Gerade bei so sommerlichen Temperaturen wie in den letzten 1,5 Wochen (<30°) ist eine gute Belüftung essentiell. Hier sorgt 26% recyceltes Mesh an der Oberfläche nicht nur dafür, sondern auch für Atmungsaktivität und zumindest einen gewissen Teil Nachhaltigkeit. Zumindest was die Belüftung bzw. die Atmungsaktivität angeht, kann ich klar sagen: es funktioniert! Meine Füße haben nicht gekocht und ich hatte auch kein Problem, dass sich der zwangsläufig bei derartigen Temperaturen produzierte Schweiß ansammelt und ich irgendwann im eigenen Saft schwimme. Natürlich haben meine Füße nach dem Ausziehen der Schuhe feuchte Tapsen hinterlassen, aber bei welchem Laufschuh wäre das bei mehr als 27° nicht der Fall.

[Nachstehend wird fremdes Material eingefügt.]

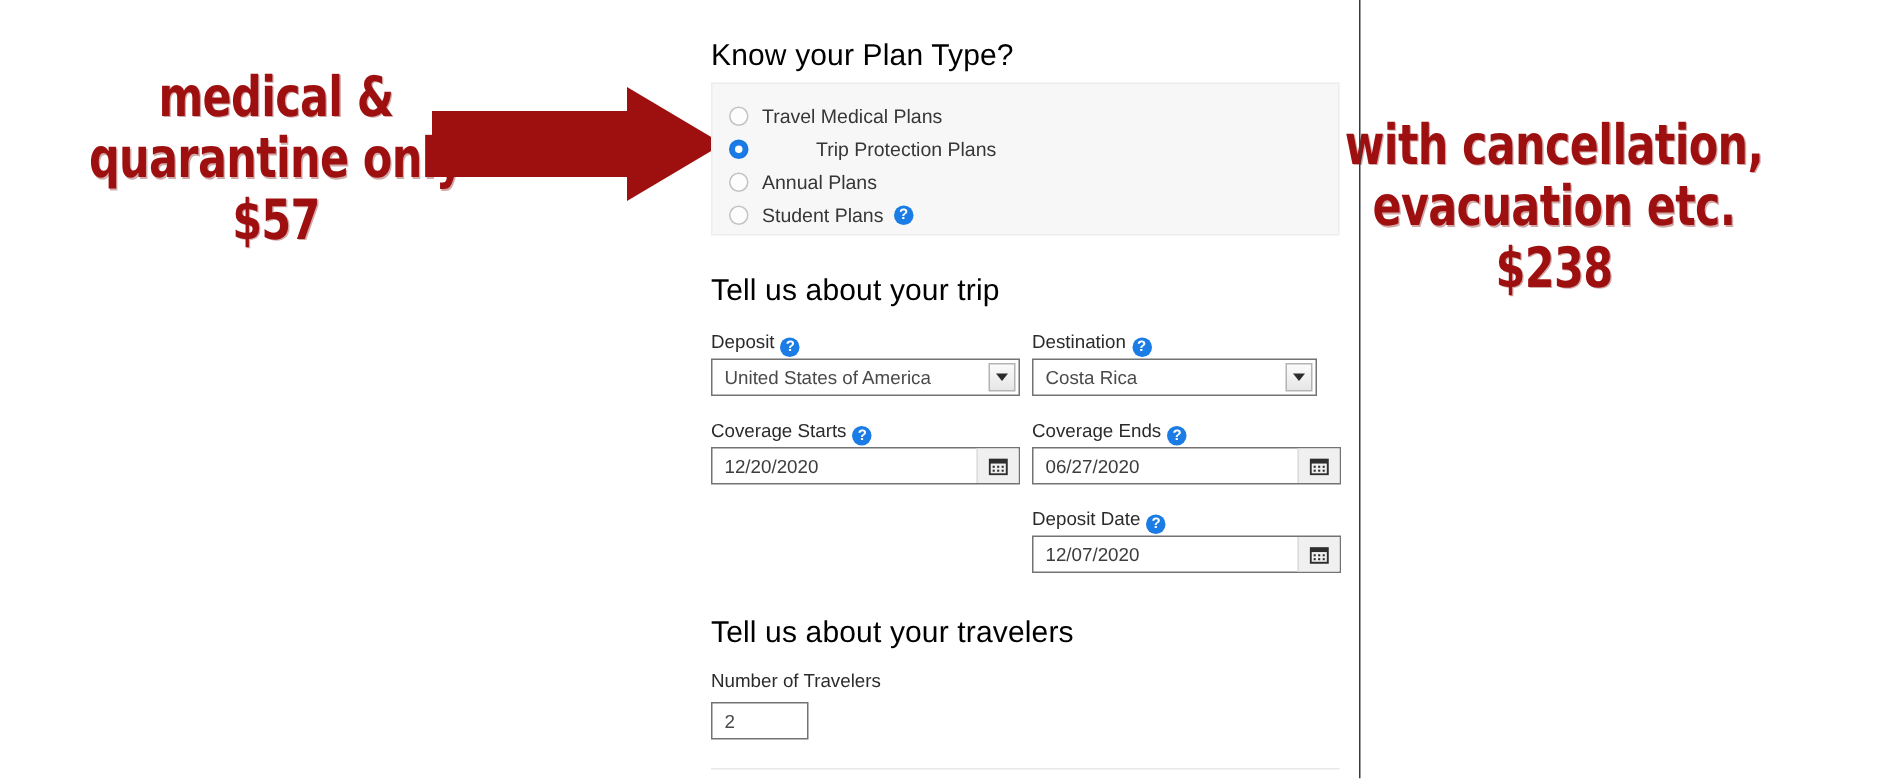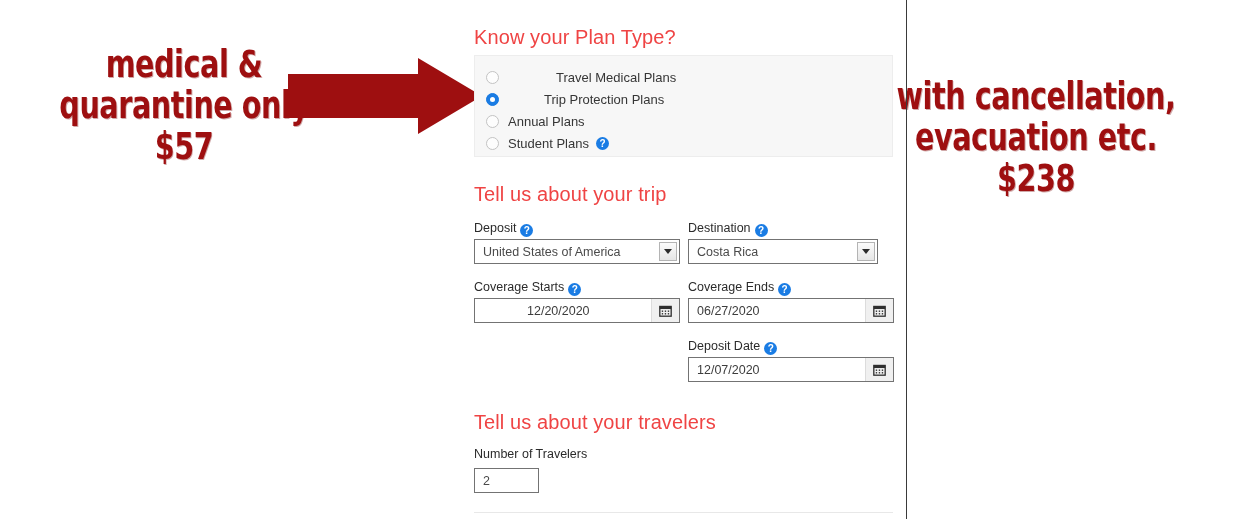--- a/index.html
+++ b/index.html
@@ -32,21 +32,21 @@
     left: 460px;
     top: 0;
     width: 440px;
     height: 519px;
   }
 
   .section-heading {
     font-family: "Liberation Sans", sans-serif;
     font-size: 20px;
     font-weight: 300;
-    color: #ef4444;
+    color: #000000;
     letter-spacing: 0.1px;
     white-space: nowrap;
   }
 
   
   .plan-panel {
     position: absolute;
     left: 14px;
     top: 55px;
     width: 419px;
@@ -219,21 +219,21 @@
   <div>$238</div>
 </div>
 
 <div class="v-divider"></div>
 
 <div class="form-col">
 
   <div class="section-heading" style="position:absolute; left:14px; top:26px;">Know your Plan Type?</div>
 
   <div class="plan-panel">
-    <div class="radio-row" style="top:11px;gap:48px;">
+    <div class="radio-row" style="top:11px;">
       <span class="radio"></span>
       <span class="radio-label">Travel Medical Plans</span>
     </div>
     <div class="radio-row" style="top:33px;gap:36px;">
       <span class="radio checked"></span>
       <span class="radio-label">Trip Protection Plans</span>
     </div>
     <div class="radio-row" style="top:55px;">
       <span class="radio"></span>
       <span class="radio-label">Annual Plans</span>
@@ -263,21 +263,21 @@
   <div class="ctl" style="left:228px; top:239px; width:190px;">
     <span class="val">Costa Rica</span>
     <span class="sel-arrow">
         <i></i>
       </span>
   </div>
 
   <div class="field-label" style="left:14px; top:280px;">
     <span>Coverage Starts</span><span class="help-icon">?</span>
   </div>
-  <div class="ctl date" style="left:14px; top:298px; width:206px;padding-left:44px;">
+  <div class="ctl date" style="left:14px; top:298px; width:206px;">
     <span class="val">12/20/2020</span>
     <span class="cal-btn">
       <svg width="13" height="13" viewBox="0 0 16 16" aria-hidden="true">
         <rect x="1" y="3" width="14" height="12" fill="none" stroke="#2e2e2e" stroke-width="1.6"></rect>
         <rect x="1" y="3" width="14" height="3.2" fill="#2e2e2e"></rect>
         <rect x="3.4" y="8" width="1.7" height="1.7" fill="#2e2e2e"></rect>
         <rect x="7.1" y="8" width="1.7" height="1.7" fill="#2e2e2e"></rect>
         <rect x="10.8" y="8" width="1.7" height="1.7" fill="#2e2e2e"></rect>
         <rect x="3.4" y="11.2" width="1.7" height="1.7" fill="#2e2e2e"></rect>
         <rect x="7.1" y="11.2" width="1.7" height="1.7" fill="#2e2e2e"></rect>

Zusätzlich gibt 361° an, dass der Meraki 7 mit verbesserter Passform und Flexibilität die natürliche Bewegung unterstützt. Auch hier kann ich es nicht dementieren – ich hatte keine Probleme mit den Knien, was ich immer mal wieder bekomme.
Der Meraki 7 soll 236 Gramm wiegen, es wird allerdings nicht angegeben, in welcher Größe. Mein Exemplar hat mit US9 knapp drüber gelegen und bringt 253 Gramm auf die Waage (einzeln). Das ist nur geringfügig leichter als der Futura mit 274 Gramm – und der hat als Trailrunningschuh etwas gröbere „Stollen“ an der Sohle. Vom Gefühl her ist der Meraki 7 ein sehr angenehm leichter Schuh.
Ein Feature, das leider nicht so positiv ankommt, ist der strenge Geruch. Der Schuh kam im Karton und der nochmal in einem Paket-Karton. Kaum hatte ich das Paket geöffnet, roch es schon etwas seltsam. Als ich dann den eigentlichen Schuhkarton geöffnet habe, wusste ich, woher der Geruch kam – vom Schuh! Schwer zu beschreiben, wonach der Meraki 7 riecht… nach Herstellung von Gummi-Material, Fabrik, „neu“ – eine sehr strenge und leider etwas unangenehme Mischung. Beide Exemplare hatten diesen Geruch und erst nach 4 Wochen hat er endlich etwas nachgelassen. Im Auto schon für eine Fahrt länger als 30 Minuten sehr unangenehm, in der Garderobe breitet sich der Geruch auch aus und Lüften im Garten wollte ich wegen möglicher „Besucher“ nicht.
Preis/Leistung
Direkt bei 361° bekommt man den Meraki 7 für 150 €- dabei entfallen die Versandkosten. Frau kann aus drei verschiedenen Farben wählen, wobei eine sehr viel Weiß enthält, und das muss jede für sich entscheiden, wie sinnvoll das an einem Laufschuh ist…
Fazit
Der Meraki 7 ist ein leichter, angenehmer Laufschuh, der gut verarbeitet ist und die Läuferin gut unterstützt. Störend finde ich den leider über Wochen extrem intensiven Geruch, den man natürlich nur in geschlossenen Räumlichkeiten wahrnimmt. Ist man auf der Laufstrecke in der Natur oder Stadt unterwegs, merkt man nichts mehr davon. Abgesehen davon ist die Dämpfung gut, der Grip passend für das Einsatzgebiet und der Vortrieb auf harten Böden wirklich gut.
On top kommt noch der wunderbar weiche „Innenraum“, der einfach ein super angenehmes Tragegefühl hervorruft. Bin gespannt, wie lange die Sohle diesmal hält, die letzte (am Futura) habe ich in 2,5 Jahren komplett runtergelaufen, dass der Ballenbereich spiegelglatt wurde.